GIVEN DATA -
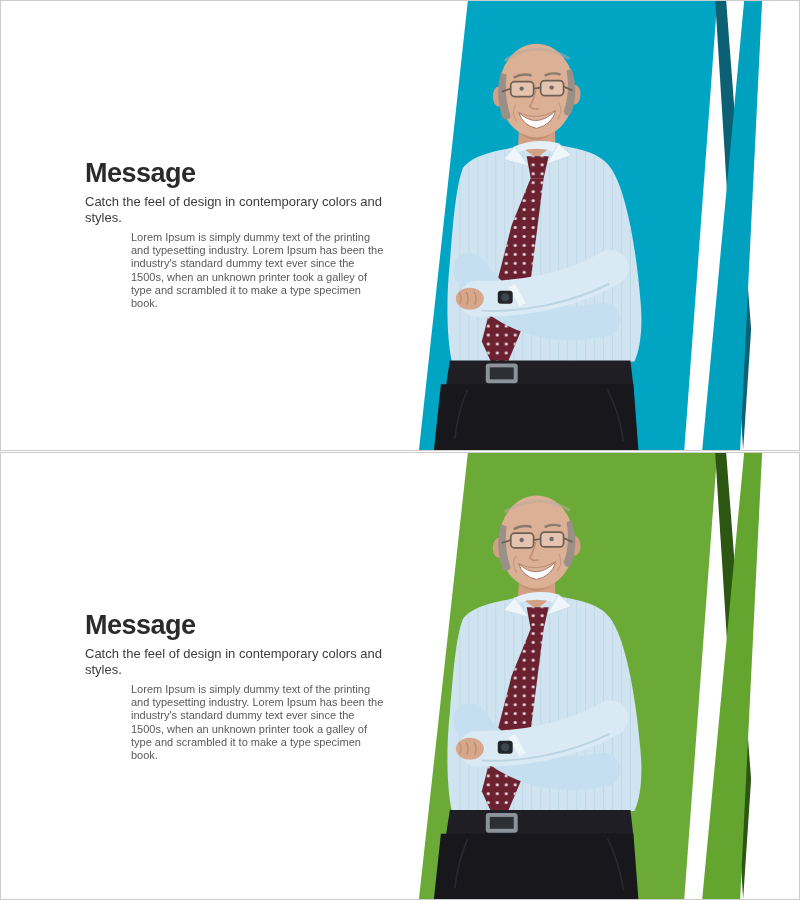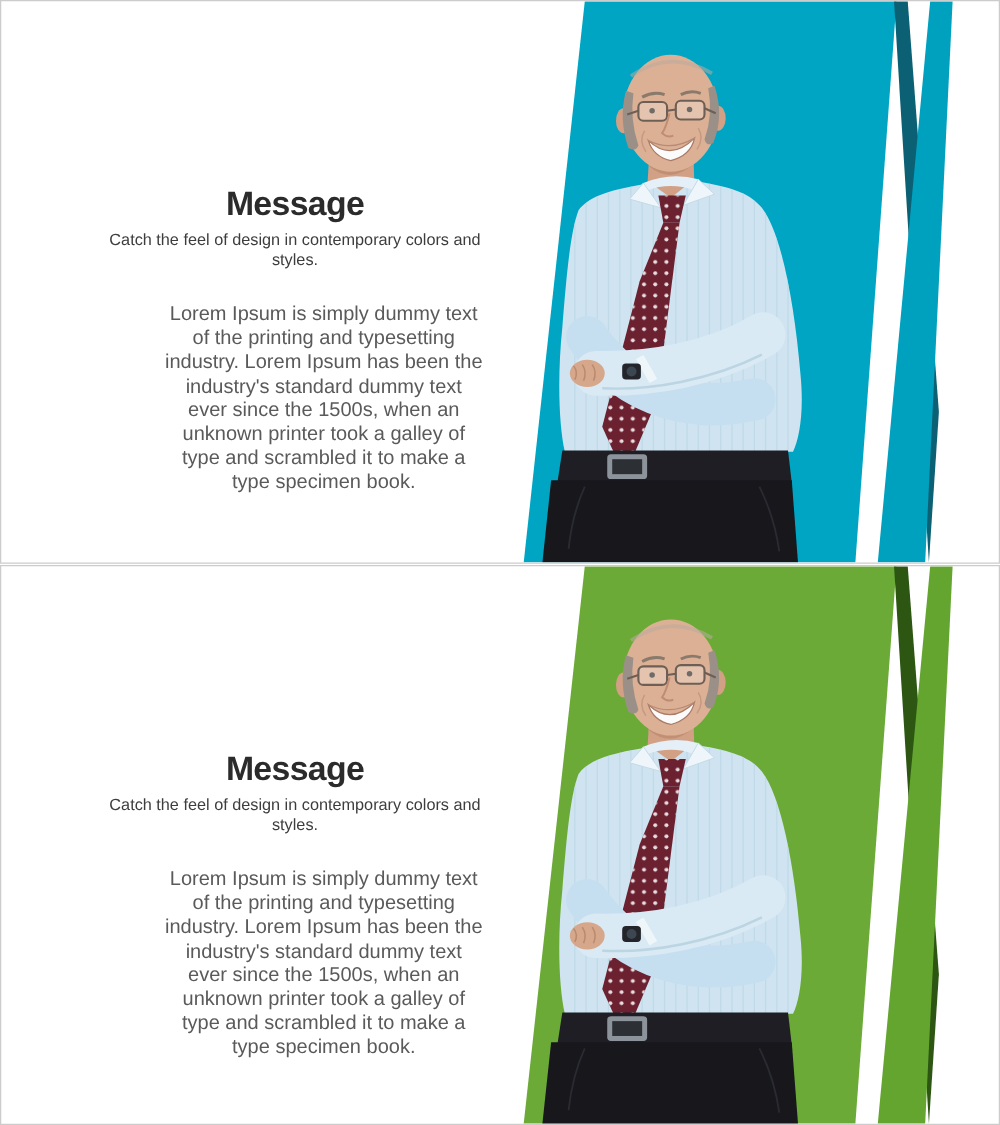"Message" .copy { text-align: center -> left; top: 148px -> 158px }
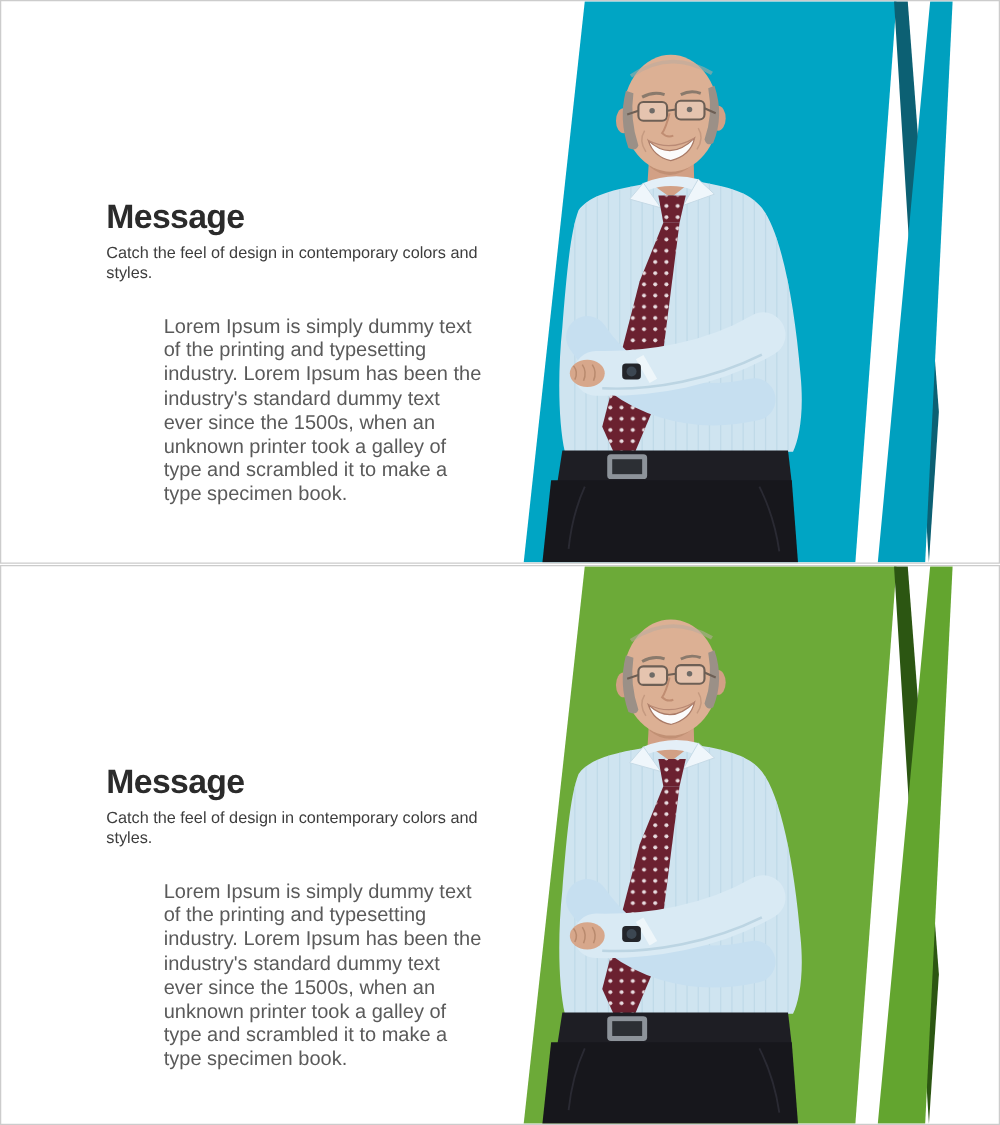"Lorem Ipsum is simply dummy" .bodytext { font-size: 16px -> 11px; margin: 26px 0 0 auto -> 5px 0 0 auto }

--

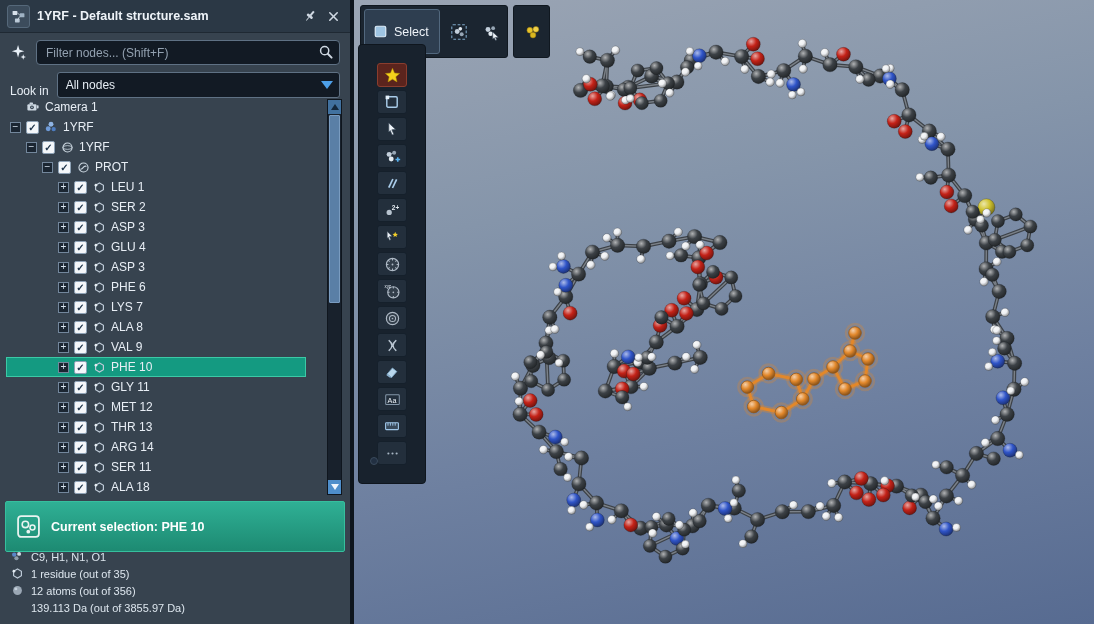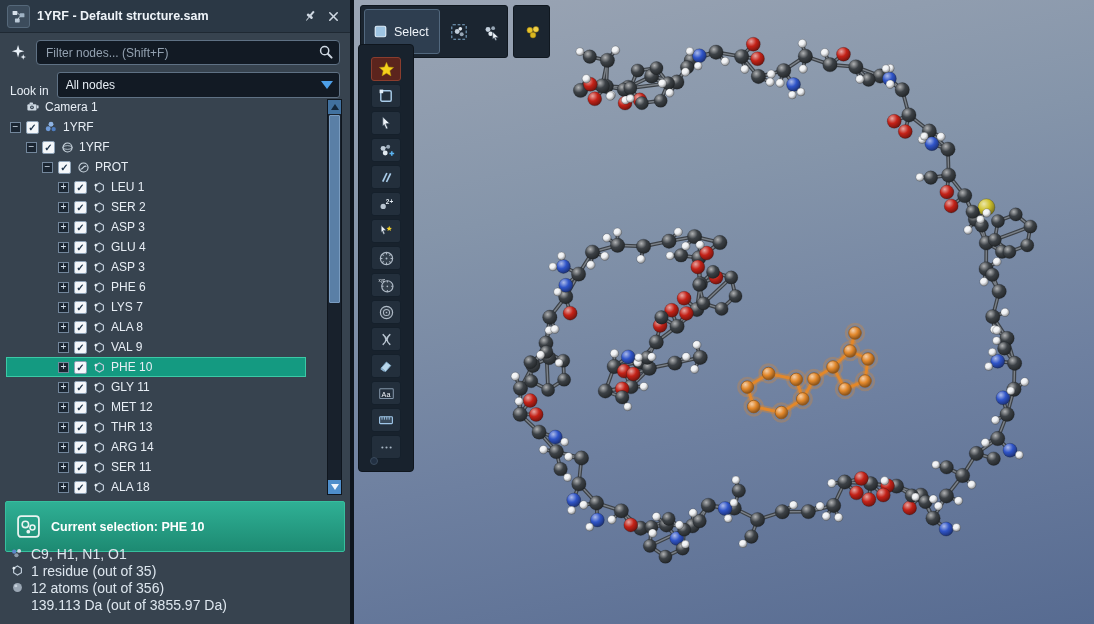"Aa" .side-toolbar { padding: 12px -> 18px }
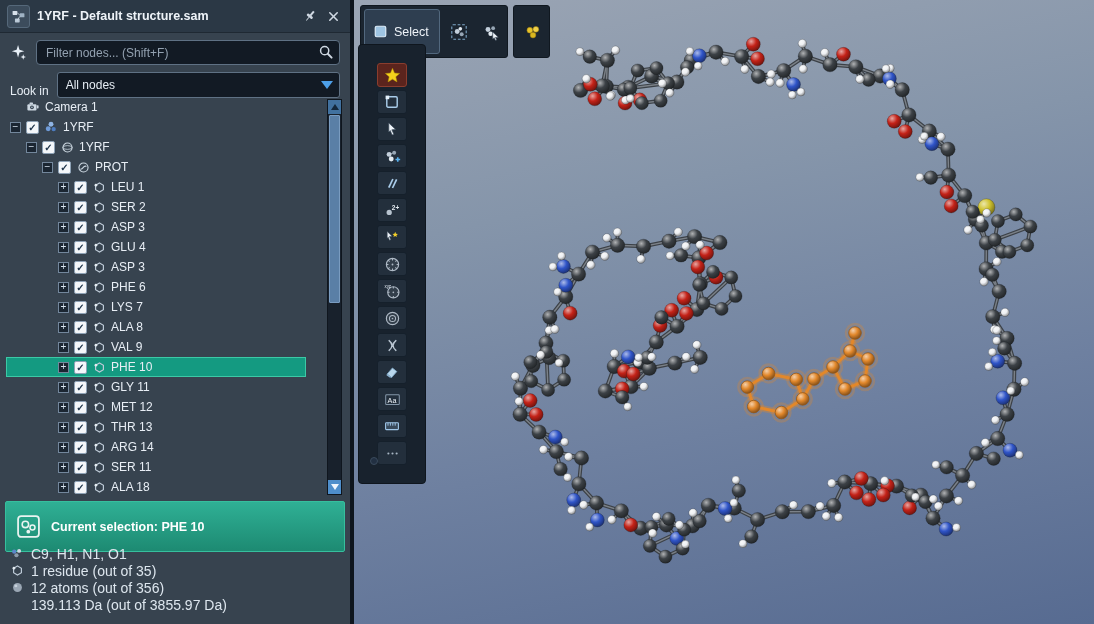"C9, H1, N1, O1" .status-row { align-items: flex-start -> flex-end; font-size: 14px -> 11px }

...

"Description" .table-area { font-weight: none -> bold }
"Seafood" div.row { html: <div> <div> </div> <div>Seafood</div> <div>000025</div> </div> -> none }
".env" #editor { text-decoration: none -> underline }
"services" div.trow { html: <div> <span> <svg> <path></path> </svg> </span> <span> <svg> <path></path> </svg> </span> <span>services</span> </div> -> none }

TASK PROMPT -
The lines to extract from the data above begin with the line containing "text-decoration: none ->" and end with the line containing "html: <div> <span>". Extract them exactly, including both.

TASK ANSWER -
".env" #editor { text-decoration: none -> underline }
"services" div.trow { html: <div> <span> <svg> <path></path> </svg> </span> <span> <svg> <path></path> </svg> </span> <span>services</span> </div> -> none }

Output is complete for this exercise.